- _Activity_: Whenever a line contains the string "viewBox", copy it out of the entries.

== Records for this exercise ==

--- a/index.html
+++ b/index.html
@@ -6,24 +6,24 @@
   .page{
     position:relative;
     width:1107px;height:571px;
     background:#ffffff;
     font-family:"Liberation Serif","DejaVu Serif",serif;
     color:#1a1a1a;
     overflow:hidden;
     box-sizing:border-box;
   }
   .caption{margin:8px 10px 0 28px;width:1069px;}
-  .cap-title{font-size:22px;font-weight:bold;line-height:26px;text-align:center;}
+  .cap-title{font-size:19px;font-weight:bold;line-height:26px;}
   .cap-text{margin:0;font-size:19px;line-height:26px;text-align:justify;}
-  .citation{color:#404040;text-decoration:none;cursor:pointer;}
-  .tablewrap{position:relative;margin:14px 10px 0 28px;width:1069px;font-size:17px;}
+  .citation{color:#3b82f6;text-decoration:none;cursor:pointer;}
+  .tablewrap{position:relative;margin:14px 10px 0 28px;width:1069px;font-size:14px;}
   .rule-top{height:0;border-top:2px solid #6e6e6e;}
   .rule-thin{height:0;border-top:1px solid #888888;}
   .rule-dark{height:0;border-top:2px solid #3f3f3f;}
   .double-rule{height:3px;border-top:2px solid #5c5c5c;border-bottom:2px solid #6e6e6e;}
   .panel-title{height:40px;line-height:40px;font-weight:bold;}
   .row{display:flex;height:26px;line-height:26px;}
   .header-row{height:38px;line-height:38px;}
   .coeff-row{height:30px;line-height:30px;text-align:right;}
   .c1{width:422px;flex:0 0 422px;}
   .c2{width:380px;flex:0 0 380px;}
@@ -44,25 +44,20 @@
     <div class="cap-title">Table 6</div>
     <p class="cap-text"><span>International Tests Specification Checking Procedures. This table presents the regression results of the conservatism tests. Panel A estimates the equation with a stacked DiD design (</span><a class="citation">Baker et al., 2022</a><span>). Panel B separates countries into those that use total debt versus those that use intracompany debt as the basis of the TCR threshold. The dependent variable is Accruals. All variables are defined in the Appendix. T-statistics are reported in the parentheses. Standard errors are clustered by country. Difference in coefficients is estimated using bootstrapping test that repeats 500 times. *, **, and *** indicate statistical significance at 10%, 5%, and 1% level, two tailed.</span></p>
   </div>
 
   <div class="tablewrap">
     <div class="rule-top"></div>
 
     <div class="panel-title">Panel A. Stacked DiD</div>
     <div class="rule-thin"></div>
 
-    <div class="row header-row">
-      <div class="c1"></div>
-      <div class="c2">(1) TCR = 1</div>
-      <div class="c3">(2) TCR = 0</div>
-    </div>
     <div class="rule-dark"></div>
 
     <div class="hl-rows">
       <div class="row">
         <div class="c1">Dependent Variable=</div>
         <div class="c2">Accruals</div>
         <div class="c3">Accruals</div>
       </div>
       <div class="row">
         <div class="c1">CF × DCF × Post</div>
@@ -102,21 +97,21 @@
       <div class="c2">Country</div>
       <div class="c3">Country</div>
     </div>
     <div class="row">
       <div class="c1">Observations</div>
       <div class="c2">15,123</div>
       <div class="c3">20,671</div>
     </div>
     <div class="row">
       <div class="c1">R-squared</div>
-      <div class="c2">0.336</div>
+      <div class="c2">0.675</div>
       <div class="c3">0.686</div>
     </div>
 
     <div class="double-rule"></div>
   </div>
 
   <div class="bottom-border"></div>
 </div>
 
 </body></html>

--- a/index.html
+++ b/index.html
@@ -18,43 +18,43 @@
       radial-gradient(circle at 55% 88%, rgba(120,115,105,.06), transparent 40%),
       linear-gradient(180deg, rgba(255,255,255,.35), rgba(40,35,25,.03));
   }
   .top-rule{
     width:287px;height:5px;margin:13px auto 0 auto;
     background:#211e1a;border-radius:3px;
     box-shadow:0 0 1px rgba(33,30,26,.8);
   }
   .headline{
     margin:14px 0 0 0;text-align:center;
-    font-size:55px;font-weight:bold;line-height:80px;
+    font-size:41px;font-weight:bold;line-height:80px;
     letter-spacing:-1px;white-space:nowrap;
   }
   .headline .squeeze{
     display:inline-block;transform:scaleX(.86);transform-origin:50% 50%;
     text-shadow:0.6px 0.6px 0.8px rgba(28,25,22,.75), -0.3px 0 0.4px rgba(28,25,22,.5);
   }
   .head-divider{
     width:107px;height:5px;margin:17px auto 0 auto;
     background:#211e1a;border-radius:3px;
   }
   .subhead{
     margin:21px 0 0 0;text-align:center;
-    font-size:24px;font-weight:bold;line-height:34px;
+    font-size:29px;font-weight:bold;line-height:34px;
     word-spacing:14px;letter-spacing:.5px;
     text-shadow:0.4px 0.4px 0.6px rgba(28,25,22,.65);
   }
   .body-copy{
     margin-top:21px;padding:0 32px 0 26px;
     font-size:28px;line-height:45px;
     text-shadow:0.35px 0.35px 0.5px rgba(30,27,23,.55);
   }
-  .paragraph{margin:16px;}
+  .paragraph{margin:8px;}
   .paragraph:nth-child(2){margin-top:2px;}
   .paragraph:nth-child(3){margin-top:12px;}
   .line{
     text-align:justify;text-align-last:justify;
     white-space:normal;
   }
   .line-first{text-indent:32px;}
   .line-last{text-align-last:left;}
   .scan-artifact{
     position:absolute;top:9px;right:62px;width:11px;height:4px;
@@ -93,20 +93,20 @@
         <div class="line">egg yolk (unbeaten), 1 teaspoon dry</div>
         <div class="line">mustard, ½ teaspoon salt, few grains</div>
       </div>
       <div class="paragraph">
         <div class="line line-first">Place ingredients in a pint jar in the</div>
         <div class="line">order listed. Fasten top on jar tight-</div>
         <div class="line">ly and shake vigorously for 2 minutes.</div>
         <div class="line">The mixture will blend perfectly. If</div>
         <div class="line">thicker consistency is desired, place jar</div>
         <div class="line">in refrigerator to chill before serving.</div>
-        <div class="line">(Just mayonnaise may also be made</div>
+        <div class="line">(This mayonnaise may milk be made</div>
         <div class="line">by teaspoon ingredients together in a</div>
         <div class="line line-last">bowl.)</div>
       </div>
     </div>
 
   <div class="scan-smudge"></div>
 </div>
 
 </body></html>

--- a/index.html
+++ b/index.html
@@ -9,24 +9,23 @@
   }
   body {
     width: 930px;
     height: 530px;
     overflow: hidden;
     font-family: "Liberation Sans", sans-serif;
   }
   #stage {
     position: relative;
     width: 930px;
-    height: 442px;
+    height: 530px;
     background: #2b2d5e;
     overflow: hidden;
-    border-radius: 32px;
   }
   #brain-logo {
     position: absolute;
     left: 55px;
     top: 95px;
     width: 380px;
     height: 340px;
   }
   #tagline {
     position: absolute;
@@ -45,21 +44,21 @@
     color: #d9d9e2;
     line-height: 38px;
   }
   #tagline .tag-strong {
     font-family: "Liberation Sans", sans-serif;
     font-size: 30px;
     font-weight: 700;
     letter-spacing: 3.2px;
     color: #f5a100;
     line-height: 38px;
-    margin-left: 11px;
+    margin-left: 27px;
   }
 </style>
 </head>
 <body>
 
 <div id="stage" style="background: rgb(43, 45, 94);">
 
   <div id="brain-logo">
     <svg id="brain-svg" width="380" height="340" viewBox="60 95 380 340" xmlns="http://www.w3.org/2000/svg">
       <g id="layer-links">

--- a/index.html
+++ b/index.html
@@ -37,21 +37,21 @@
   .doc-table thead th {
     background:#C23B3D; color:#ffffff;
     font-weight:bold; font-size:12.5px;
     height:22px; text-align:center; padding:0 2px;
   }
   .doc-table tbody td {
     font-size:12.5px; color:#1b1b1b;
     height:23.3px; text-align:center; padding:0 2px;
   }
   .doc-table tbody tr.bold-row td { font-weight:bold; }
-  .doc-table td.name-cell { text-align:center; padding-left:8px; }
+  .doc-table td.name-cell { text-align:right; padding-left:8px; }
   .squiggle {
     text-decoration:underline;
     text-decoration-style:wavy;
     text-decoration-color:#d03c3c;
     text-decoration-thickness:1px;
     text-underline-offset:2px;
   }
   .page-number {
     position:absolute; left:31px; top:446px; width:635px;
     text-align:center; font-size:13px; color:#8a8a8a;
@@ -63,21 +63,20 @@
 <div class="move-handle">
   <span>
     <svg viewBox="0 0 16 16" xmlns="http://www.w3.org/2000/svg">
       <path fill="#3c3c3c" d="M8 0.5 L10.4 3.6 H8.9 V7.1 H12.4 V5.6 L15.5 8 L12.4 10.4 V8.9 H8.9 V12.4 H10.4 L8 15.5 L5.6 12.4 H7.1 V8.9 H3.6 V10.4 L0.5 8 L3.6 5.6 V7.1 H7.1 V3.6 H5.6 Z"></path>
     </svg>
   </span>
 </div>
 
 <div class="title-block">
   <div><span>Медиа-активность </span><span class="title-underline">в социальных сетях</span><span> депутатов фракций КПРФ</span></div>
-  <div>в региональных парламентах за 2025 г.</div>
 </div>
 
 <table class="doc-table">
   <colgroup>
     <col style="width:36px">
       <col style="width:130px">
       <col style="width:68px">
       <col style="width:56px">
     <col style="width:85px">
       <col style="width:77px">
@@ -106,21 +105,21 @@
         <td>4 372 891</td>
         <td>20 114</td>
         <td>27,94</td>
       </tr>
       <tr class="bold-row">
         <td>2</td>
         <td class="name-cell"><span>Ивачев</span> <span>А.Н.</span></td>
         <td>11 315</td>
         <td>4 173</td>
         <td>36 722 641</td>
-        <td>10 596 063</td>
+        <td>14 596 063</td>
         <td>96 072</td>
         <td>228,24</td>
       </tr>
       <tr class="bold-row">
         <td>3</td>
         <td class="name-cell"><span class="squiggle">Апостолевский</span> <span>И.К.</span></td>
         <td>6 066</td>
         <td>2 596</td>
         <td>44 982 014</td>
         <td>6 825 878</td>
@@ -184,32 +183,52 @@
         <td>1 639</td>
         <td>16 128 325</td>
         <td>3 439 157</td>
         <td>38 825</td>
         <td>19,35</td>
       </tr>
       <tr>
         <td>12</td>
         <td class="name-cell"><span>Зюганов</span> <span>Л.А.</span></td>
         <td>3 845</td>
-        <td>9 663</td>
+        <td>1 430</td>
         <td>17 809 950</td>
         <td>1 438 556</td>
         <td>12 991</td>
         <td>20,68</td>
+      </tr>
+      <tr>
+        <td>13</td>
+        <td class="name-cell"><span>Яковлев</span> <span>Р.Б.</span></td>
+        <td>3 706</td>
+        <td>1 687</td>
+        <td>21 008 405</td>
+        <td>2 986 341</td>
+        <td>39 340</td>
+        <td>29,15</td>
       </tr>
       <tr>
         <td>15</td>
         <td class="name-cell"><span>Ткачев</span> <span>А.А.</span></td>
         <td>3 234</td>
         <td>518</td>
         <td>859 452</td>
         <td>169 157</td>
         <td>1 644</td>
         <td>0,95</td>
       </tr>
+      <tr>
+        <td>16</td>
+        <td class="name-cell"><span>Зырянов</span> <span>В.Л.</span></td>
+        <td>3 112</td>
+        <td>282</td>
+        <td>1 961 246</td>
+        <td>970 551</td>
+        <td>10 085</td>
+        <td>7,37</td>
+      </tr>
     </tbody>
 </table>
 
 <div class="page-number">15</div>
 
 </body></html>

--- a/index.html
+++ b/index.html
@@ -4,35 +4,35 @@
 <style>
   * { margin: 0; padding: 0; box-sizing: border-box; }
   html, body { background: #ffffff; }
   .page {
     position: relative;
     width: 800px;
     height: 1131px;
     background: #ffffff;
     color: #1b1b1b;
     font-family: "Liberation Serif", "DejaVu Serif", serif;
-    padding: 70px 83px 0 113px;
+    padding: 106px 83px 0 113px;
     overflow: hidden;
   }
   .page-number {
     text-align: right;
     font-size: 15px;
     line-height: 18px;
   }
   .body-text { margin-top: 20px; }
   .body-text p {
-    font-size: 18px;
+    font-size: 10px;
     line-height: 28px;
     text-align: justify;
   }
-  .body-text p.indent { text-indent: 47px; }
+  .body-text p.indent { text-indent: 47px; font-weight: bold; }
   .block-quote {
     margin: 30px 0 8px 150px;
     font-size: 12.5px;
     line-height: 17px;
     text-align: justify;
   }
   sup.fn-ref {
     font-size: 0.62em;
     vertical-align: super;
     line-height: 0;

===

- _Finished task_:
     <svg id="brain-svg" width="380" height="340" viewBox="60 95 380 340" xmlns="http://www.w3.org/2000/svg">
     <svg viewBox="0 0 16 16" xmlns="http://www.w3.org/2000/svg">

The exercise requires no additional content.